• _DATA LISTING_

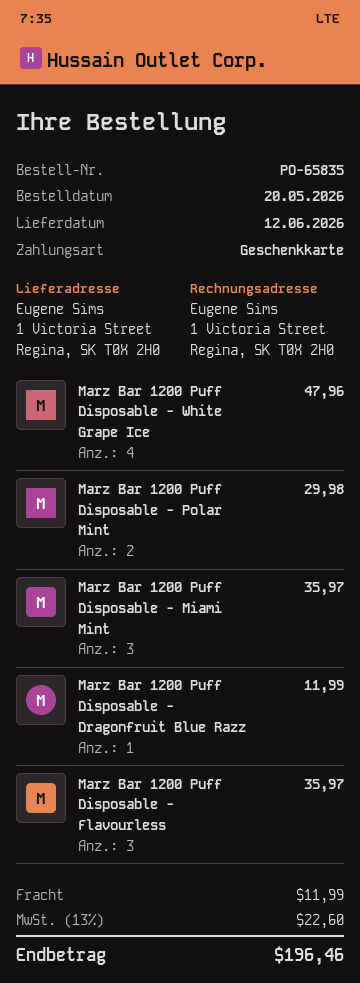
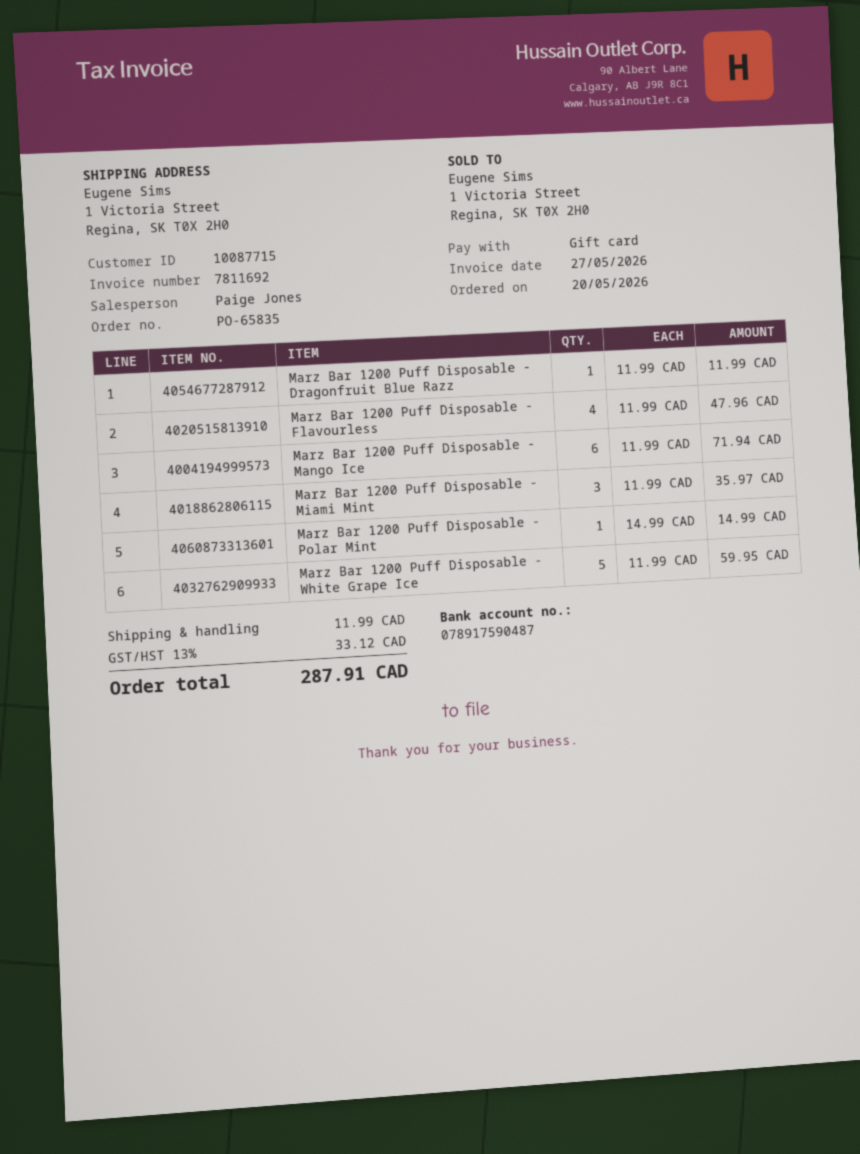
Marz Bar 1200 Puff Disposable - White Grape Ice: 4 for 47.96 -> 5 for 59.95
Marz Bar 1200 Puff Disposable - Polar Mint: 2 for 29.98 -> 1 for 14.99
Marz Bar 1200 Puff Disposable - Flavourless: 3 for 35.97 -> 4 for 47.96
Marz Bar 1200 Puff Disposable - Mango Ice: none -> 6 for 71.94
tax: 13% = 22.60 -> 13% = 33.12
total: 196.46 -> 287.91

• _PROBLEM STATEMENT_
Would you state how many lines in the listing above contain the word "Puff"? Reply with the number and no other words.

• _RESPONSE TO THIS TASK_
4